Azure Data Box is chosen as an option based on the requirements. The customer can copy on-premises data into the storage device from their data centre in an offline mode. The copy activity can be done on 10-Gbps network interfaces from the customer data centre to the Data Box. The device then is shipped back to Azure data centre for the data to be uploaded onto Azure ADLS Gen2 accounts.

Azure Data Box supports data copy across 10 Azure ADLS Gen accounts.
The data size of tape backup is 65TB and Azure Data Box has a maximum of usable storage capacity of 80 TB. Therefore, Azure Data Box is a better option compared to Data Disks with a maximum of usable storage of 35TB or Data Box Heavy with a maximum of usable storage of 800TB.
Data is secured via:
- The Data Box has a rugged casing secured by tamper-resistant screws and tamper-evident stickers.
- The data on the device is always encrypted with an AES 256-bit encryption.
- Data Box can only be unlocked with a password that obtained from Azure portal by authorised users.
- Once data is uploaded to Azure, the disks on the device are wiped clean in accordance with NIST 800-88r1 standards.
High-level process flow

6. Data Flow of an Azure Data Box

An import order typically consists of the following steps:

Step	Description
Order	· Create new import order from the Azure portal. · If the data box is available, it is shipped to customer. · Tutorial link
Receive and Set Up	· Once the data box is received at the customer data centre, data box is cabled with Power cable and data cables. · Unlock the data box with password and connect to the data box. · Tutorial link
Copy Data	· Copy data to Data box shares from host computer. · Tutorial link – Copy Via SMB · Tutorial link – Copy Via NFS · Tutorial link – Copy Via REST · Tutorial link – Copy Via data copy service · Tutorial link – To managed disks
Return	· Prepare, turn off, and ship the data box back to the Azure data centre. · Tutorial link
Upload	· From Azure data Beedles, data from data box is copied to Azure storage accounts. · Customers verify data on Azure storage accounts. · The data box disks are securely erased as per the National Institute of Standards and Technology (NIST) guidelines. · Tutorial link

7. Tape Data Rehydration (Azure Storage account)

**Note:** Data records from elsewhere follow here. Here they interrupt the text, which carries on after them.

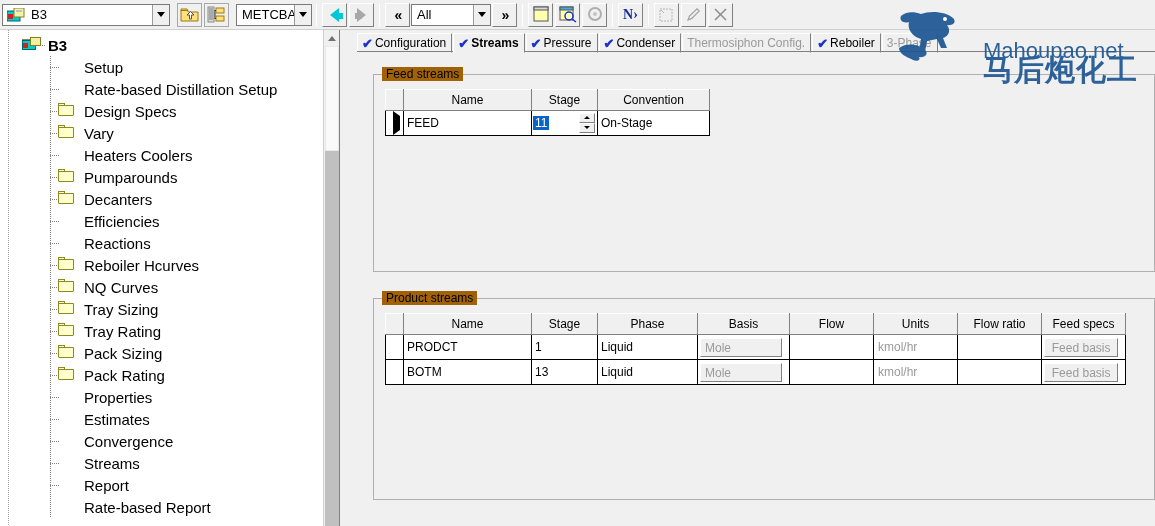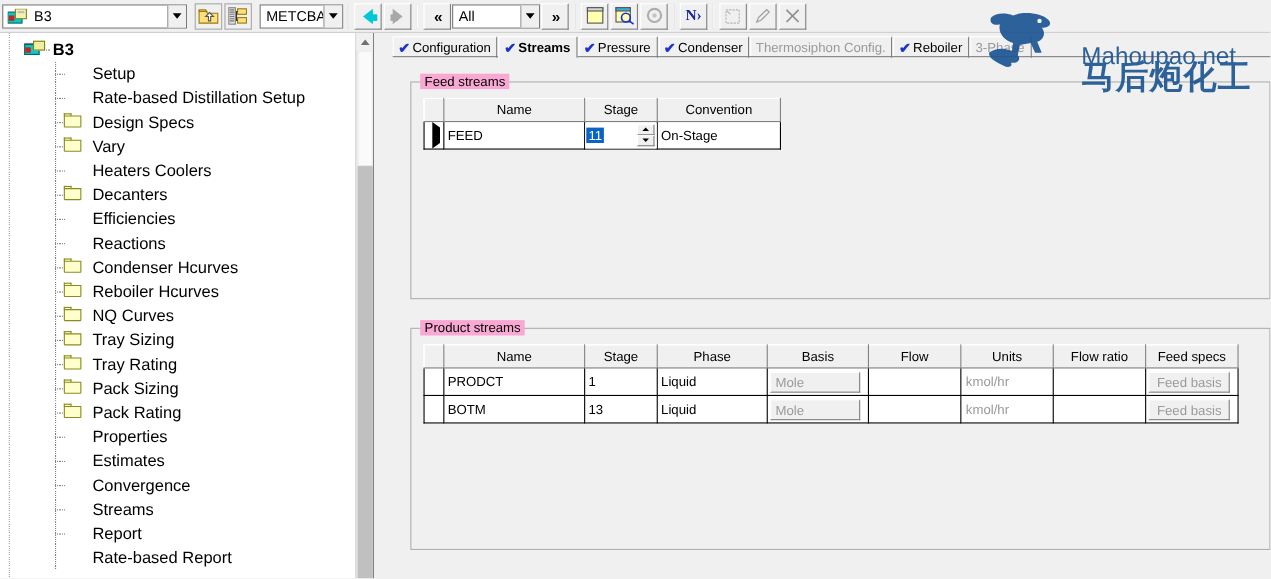"Feed streams" .groupbox .gb-title { background: #f9a8d4 -> #a16207 }
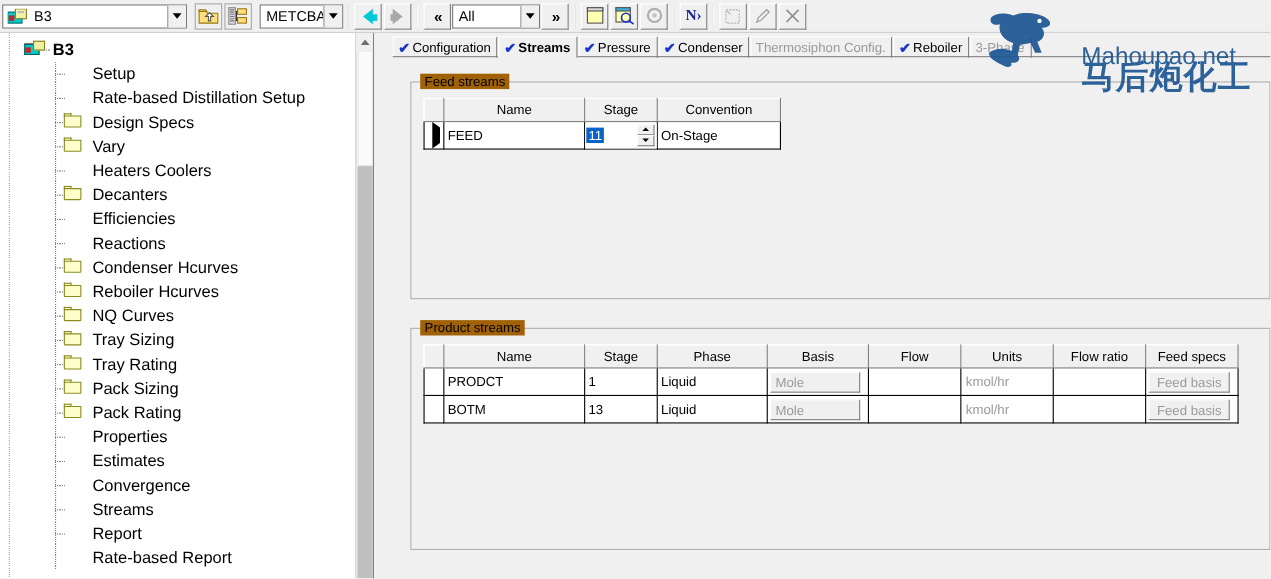"Pumparounds" div.tnode { html: none -> <div> <span></span> <span></span> <span><span><span></span><span></span></span></span> <span>Pumparounds</span> </div> }
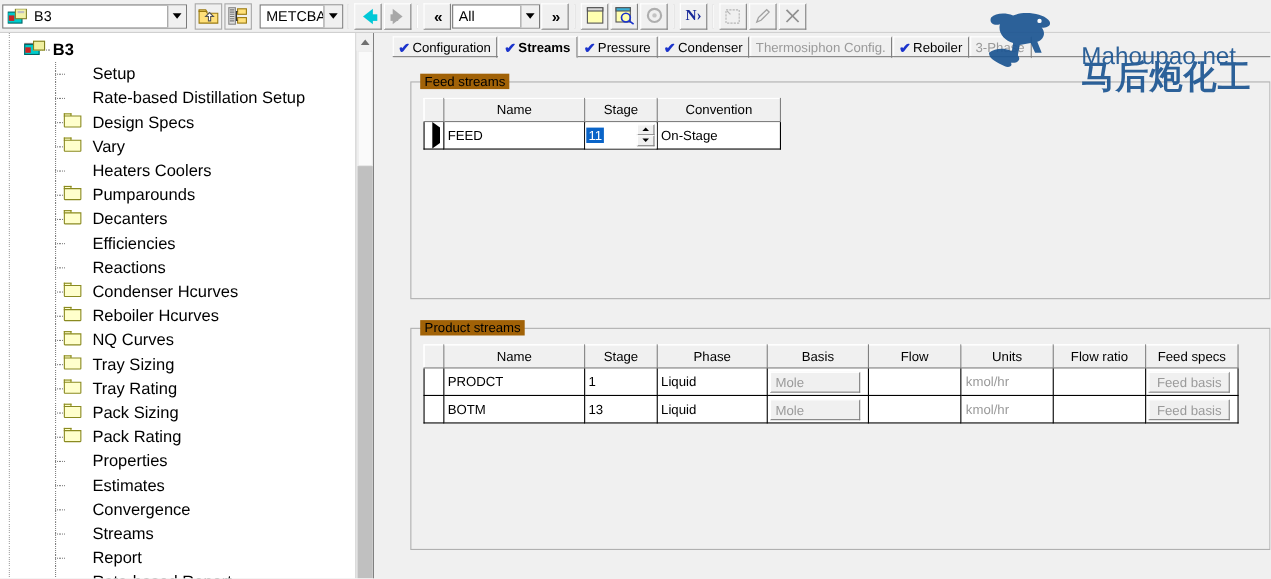"Condenser Hcurves" div.tnode { html: <div> <span></span> <span></span> <span><span><span></span><span></span></span></span> <span>Condenser Hcurves</span> </div> -> none }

For the customer requirement, once tape data has been uploaded into Azure Storage account, the access tier of the storage account will be changed to the ‘archive’ tier. The ‘archive’ tier is an offline tier where data is rarely accessed and data cannot be read or modified.

To read data from ‘archive’ tier storage account, the offline data will have to be rehydrated to an online tier either the ‘Hot’ or ‘Cool’ tier. Two rehydration options are:

Copy offline blob to an ‘Hot’ or ‘Cool’ tier with the Copy Blob operation.
Change the blob access tier from ‘archive’ to ‘Hot’ or ‘Cool’ tier using the Set Blob Tier operation.